◆ **ACTIVITY**
Only some lines are wanted. Transcribe, exactly, the lines below from the line with "[25,859,485,994] [image] |" up to and including the line with "[37,155,937,196] KTP NTB".

◆ **DATA EXCERPTS**
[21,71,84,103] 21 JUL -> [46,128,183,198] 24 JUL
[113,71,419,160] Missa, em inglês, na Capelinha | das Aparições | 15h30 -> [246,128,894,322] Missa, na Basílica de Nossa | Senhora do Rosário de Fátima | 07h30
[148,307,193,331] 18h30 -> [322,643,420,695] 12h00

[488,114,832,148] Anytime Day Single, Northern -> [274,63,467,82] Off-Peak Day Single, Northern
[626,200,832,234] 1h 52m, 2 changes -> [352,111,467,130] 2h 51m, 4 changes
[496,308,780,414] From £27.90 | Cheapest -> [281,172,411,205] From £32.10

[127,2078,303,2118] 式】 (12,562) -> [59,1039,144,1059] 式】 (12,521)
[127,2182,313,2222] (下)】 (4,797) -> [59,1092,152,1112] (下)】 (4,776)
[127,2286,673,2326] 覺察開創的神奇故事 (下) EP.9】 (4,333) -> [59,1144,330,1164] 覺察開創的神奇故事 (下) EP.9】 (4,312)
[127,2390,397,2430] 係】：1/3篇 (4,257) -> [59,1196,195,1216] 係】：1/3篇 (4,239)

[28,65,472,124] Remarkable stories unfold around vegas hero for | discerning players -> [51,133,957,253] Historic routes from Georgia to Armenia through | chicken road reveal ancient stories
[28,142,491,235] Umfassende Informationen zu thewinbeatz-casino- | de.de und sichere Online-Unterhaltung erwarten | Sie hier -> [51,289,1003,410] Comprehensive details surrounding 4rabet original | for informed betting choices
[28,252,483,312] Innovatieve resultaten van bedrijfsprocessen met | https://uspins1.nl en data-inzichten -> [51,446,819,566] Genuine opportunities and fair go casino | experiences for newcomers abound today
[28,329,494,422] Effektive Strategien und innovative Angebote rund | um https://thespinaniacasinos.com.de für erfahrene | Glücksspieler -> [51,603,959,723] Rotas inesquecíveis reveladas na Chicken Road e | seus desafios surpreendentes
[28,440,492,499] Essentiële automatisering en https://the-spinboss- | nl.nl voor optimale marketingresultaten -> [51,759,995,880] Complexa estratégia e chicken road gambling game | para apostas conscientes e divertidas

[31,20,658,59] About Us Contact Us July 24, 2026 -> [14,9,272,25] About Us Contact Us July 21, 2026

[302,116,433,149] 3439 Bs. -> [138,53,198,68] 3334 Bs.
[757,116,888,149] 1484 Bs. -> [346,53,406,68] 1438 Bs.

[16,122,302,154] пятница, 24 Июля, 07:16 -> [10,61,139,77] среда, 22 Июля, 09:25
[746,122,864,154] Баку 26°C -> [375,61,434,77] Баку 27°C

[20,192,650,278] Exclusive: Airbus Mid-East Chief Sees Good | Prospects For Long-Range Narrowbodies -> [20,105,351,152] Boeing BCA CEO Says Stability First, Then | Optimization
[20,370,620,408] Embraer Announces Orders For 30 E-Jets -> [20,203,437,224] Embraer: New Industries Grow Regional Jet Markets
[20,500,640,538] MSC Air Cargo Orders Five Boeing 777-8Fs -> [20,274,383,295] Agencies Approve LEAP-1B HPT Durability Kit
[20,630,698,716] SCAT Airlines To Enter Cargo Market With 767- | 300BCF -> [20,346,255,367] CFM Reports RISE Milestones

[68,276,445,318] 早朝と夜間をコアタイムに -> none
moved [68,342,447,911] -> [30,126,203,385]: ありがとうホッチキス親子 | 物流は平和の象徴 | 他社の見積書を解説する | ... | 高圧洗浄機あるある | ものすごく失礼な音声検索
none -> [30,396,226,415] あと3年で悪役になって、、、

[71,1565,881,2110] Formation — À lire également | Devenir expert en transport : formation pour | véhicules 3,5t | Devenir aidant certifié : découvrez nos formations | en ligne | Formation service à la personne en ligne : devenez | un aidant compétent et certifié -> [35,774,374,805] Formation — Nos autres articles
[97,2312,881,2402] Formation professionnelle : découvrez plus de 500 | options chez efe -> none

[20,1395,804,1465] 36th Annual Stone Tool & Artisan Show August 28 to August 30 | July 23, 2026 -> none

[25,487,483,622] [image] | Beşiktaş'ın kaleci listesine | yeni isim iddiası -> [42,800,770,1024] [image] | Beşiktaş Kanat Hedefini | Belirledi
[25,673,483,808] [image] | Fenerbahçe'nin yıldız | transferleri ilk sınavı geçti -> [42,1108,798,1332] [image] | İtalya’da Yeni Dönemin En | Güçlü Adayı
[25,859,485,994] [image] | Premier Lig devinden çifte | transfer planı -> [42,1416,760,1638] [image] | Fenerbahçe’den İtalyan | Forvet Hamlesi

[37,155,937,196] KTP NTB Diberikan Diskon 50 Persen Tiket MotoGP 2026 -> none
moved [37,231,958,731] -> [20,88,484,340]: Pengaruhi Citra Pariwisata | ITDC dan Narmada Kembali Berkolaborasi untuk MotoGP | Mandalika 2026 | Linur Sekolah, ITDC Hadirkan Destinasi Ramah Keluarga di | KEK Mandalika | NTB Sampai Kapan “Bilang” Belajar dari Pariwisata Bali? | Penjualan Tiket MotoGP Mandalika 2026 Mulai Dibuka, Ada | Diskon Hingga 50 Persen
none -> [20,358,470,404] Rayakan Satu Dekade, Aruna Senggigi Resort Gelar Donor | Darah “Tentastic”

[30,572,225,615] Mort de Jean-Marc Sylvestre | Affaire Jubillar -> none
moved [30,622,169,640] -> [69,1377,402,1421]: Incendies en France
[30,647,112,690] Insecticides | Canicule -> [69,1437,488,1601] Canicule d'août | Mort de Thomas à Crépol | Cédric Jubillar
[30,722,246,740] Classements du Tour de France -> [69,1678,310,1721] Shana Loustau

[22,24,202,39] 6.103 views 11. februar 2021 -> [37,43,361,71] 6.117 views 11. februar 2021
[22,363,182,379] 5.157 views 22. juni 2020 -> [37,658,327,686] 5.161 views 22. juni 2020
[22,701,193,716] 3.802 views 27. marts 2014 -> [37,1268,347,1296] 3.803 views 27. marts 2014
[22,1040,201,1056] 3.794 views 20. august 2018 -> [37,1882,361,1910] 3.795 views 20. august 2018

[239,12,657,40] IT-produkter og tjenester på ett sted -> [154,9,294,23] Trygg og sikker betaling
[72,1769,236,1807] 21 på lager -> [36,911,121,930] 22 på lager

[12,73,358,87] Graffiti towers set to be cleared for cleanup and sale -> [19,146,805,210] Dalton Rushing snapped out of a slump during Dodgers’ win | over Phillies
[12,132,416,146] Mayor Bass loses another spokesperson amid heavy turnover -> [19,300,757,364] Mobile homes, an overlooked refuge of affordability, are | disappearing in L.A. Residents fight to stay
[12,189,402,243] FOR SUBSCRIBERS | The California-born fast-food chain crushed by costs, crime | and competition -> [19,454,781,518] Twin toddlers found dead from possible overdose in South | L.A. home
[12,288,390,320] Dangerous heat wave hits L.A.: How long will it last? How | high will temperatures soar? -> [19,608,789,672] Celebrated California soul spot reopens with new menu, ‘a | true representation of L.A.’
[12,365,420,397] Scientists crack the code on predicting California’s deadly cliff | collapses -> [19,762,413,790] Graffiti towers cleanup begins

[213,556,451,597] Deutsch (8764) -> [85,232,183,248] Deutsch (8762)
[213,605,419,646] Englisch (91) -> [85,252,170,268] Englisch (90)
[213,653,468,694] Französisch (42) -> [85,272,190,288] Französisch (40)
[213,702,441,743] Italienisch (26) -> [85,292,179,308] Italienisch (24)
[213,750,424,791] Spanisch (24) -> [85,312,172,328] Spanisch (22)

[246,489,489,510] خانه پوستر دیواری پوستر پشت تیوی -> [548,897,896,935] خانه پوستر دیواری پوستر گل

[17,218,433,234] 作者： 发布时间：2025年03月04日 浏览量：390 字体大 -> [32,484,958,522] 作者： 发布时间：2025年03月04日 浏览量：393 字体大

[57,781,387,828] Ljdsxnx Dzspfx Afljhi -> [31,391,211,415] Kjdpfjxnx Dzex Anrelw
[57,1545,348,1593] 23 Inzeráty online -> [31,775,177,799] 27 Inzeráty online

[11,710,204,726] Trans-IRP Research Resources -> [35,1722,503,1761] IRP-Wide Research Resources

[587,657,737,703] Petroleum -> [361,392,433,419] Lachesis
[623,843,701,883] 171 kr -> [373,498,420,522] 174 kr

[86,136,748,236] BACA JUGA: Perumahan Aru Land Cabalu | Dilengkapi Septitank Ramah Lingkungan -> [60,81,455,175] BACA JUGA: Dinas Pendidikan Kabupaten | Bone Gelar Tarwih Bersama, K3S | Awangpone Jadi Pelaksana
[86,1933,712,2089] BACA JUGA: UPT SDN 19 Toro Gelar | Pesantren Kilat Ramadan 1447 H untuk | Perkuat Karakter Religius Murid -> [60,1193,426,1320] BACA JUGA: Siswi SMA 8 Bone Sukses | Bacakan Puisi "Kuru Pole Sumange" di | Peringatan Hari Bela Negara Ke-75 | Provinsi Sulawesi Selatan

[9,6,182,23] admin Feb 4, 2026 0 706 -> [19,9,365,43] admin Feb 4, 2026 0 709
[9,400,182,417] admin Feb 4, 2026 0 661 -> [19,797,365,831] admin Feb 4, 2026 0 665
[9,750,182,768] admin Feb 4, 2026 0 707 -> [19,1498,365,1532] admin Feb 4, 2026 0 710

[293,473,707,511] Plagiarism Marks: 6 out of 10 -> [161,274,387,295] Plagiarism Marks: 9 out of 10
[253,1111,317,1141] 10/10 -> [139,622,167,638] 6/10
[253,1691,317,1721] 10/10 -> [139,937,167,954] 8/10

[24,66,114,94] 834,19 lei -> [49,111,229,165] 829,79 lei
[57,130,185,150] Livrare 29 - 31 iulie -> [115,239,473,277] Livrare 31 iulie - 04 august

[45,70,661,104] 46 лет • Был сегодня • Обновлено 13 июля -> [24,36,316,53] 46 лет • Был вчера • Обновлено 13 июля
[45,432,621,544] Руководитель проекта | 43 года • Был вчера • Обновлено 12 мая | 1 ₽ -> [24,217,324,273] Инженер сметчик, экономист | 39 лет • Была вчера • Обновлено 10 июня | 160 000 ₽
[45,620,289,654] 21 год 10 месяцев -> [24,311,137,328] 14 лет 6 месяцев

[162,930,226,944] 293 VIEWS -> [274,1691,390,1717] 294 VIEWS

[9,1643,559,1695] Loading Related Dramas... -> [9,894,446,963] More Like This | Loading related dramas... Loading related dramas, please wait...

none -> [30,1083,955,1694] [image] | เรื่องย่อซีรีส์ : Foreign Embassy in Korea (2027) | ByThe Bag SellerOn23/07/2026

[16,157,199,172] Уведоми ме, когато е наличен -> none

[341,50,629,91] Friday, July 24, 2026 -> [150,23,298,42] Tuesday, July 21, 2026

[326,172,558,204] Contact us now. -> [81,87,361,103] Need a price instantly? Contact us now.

◆ **ANSWER BOX**
[25,859,485,994] [image] | Premier Lig devinden çifte | transfer planı -> [42,1416,760,1638] [image] | Fenerbahçe’den İtalyan | Forvet Hamlesi

[37,155,937,196] KTP NTB Diberikan Diskon 50 Persen Tiket MotoGP 2026 -> none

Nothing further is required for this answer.